Step 3: Communicate Many Times
Introducing customization requests is a big change that affects multiple teams. Expect to talk to stakeholders, internal teams, external vendors, and customers for a while as they become familiar with the changes. Be prepared to calmly address objections and misunderstandings.
To make it easy to request customization, put the customization package on an internal web page. Key items for this page are:
Customization request form
Compatibility guide
Customization request guide
Contract template
Don't worry about how it looks - have these key items in one place. It can be a folder, a SharePoint, or a very basic webpage. Over time you might need to add a FAQ to address typical questions and issues.
Besides presenting the vision of customization requests many times, you will want to set up a way to keep internal teams updated on progress.
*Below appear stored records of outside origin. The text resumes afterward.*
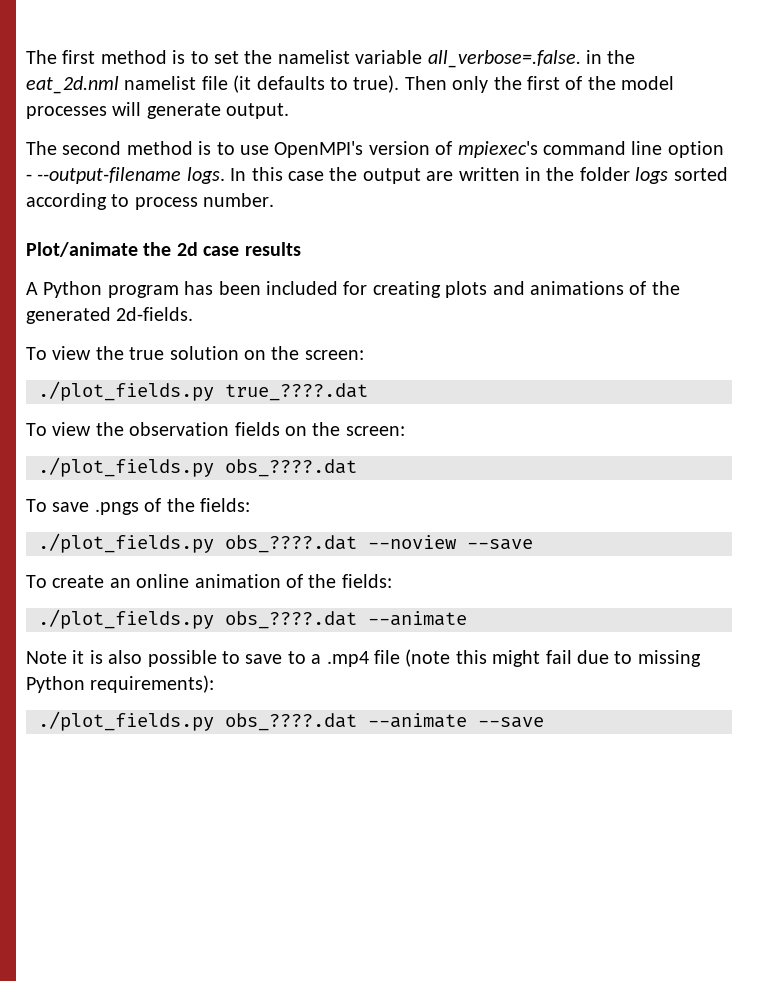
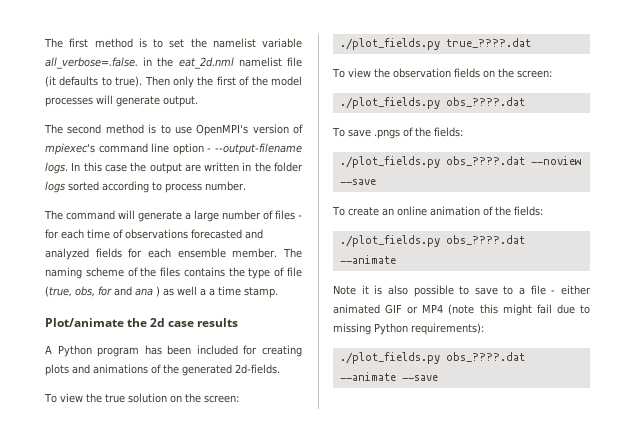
+ The command will generate a large number of files - for each time of observations forecasted and analyzed fields for each ensemble member. The naming scheme of the files contains the type of file (true, obs, for and ana ) as well a a time stamp.
- Note it is also possible to save to a .mp4 file (note this might fail due to missing Python requirements):
+ Note it is also possible to save to a file - either animated GIF or MP4 (note this might fail due to missing Python requirements):

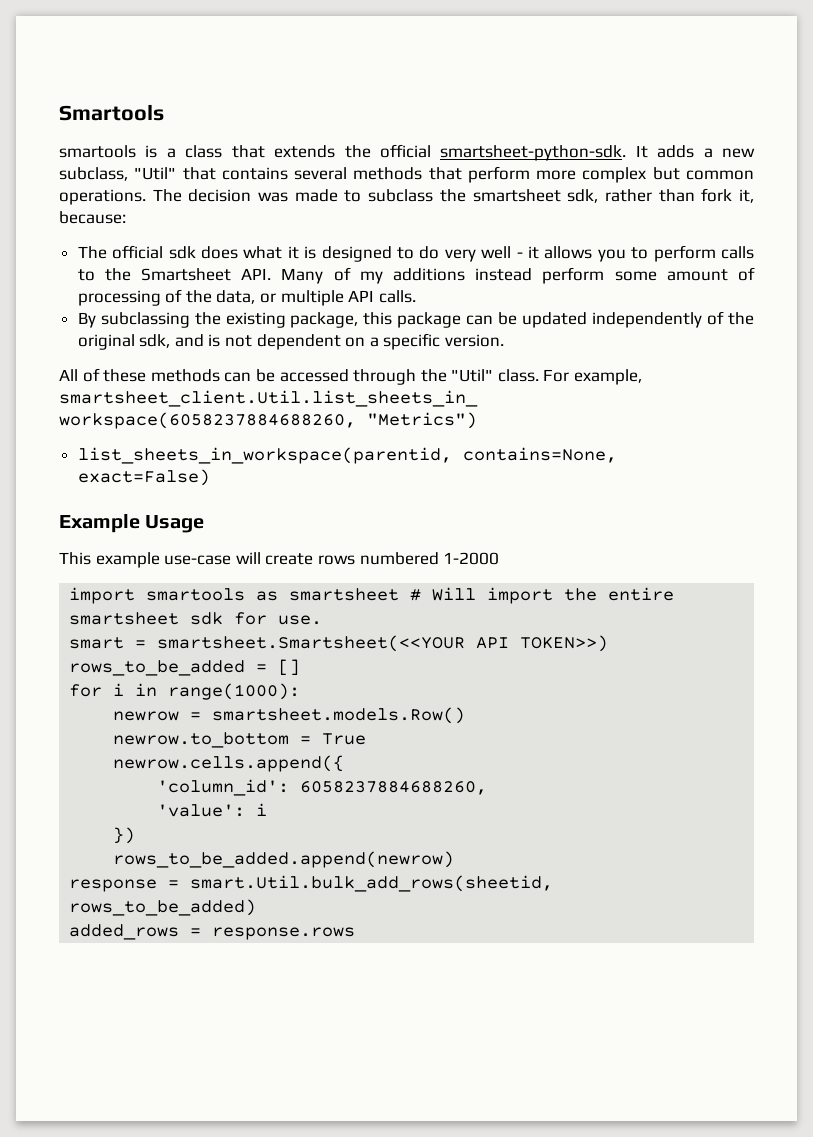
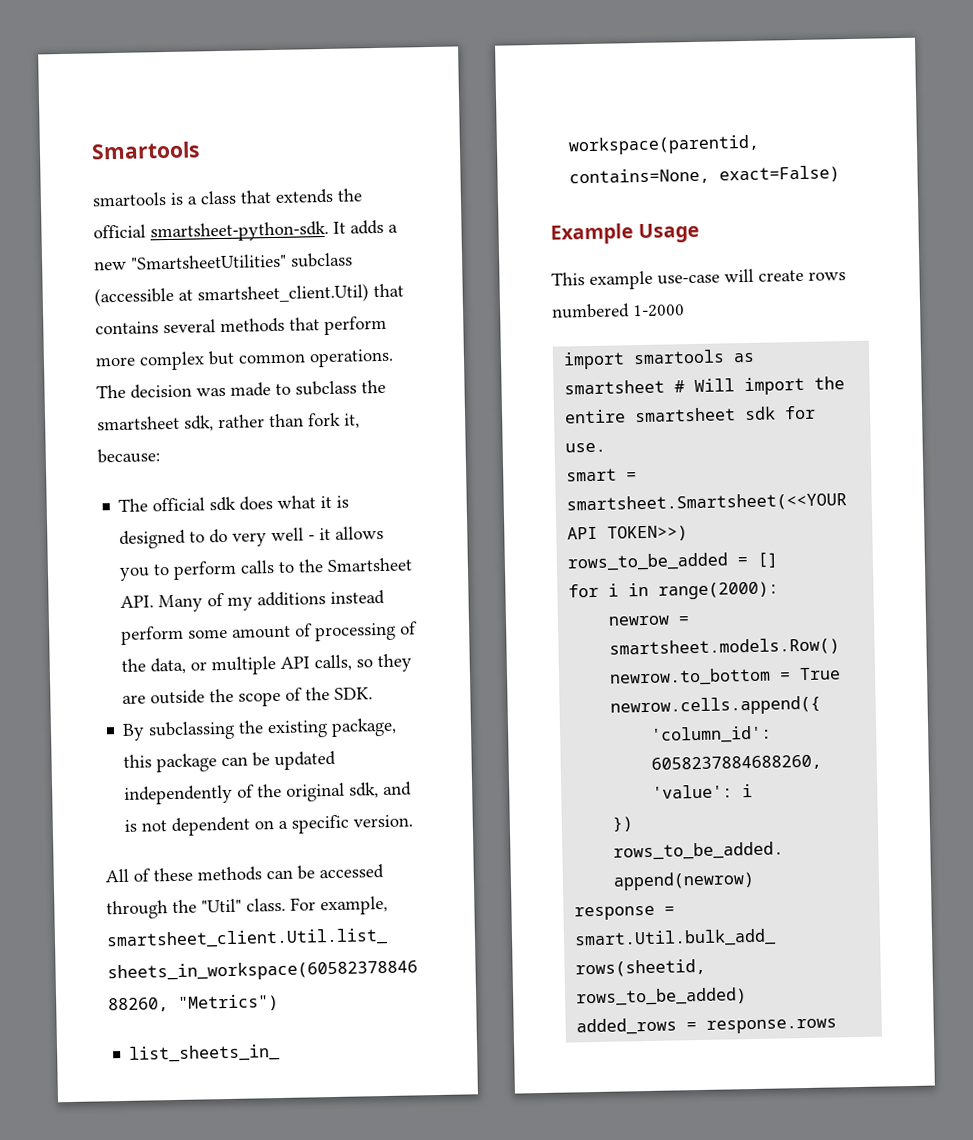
- It adds a new subclass, "Util" that contains several methods that perform more complex but common operations.
+ It adds a new "SmartsheetUtilities" subclass (accessible at smartsheet_client.Util) that contains several methods that perform more complex but common operations.
- The official sdk does what it is designed to do very well - it allows you to perform calls to the Smartsheet API. Many of my additions instead perform some amount of processing of the data, or multiple API calls.
+ The official sdk does what it is designed to do very well - it allows you to perform calls to the Smartsheet API. Many of my additions instead perform some amount of processing of the data, or multiple API calls, so they are outside the scope of the SDK.
- for i in range(1000):
+ for i in range(2000):

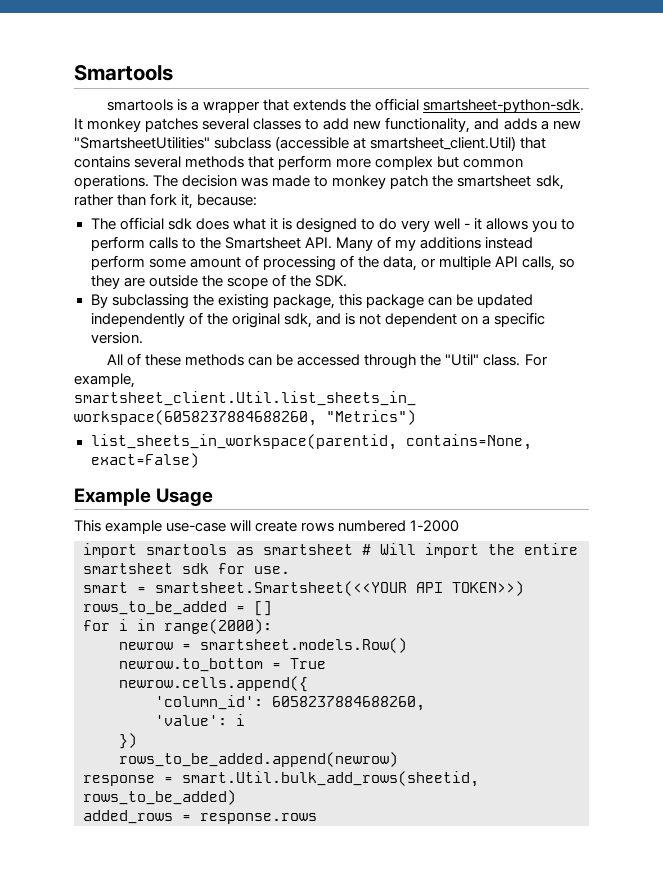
- smartools is a class that extends the official smartsheet-python-sdk.
+ smartools is a wrapper that extends the official smartsheet-python-sdk.
- It adds a new "SmartsheetUtilities" subclass (accessible at smartsheet_client.Util) that contains several methods that perform more complex but common operations.
+ It monkey patches several classes to add new functionality, and adds a new "SmartsheetUtilities" subclass (accessible at smartsheet_client.Util) that contains several methods that perform more complex but common operations.
- The decision was made to subclass the smartsheet sdk, rather than fork it, because:
+ The decision was made to monkey patch the smartsheet sdk, rather than fork it, because:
A few ways to keep your team informed about progress are:
An internal dashboard of in-progress customization requests showing:
Description of the request by the customer
Status of the request - draft request, final request, estimating, approved, developing, etc.
Opportunity driving the request
Periodic update to stakeholders and the product team on the progress:
The number of requests approved, delivered, etc.
P&L of the customization requests
Actuals vs forecast in the business case
Lessons learned and process improvements
Centralizing the information on the value and the efficiencies in the customization process helps stakeholders and the affected teams adapt to managing the customization requests.
Conclusion
When you find yourself in a situation of multiple requests for solution support, putting controls on the requests can save time and prevent cost overruns. By establishing a customization request method, you can pull together engineering and business stakeholders into your solution in an efficient way.
The steps to take in balancing customization with business objectives are:
Step 1: Make it clear what is included in your standard solution and what can be customized
Step 2: Set up a process for dealing with customization requests rapidly
Step 3: Keep everyone in the loop about how customizations are affecting the business
Using these strategies you can balance the customization requests against your standard solution.
Love the suggestions on digging in from a solution perspective. I tend to lean heavier business in my day-to-day but I think it's a good reminder of the benefits getting a little deeper in the tech.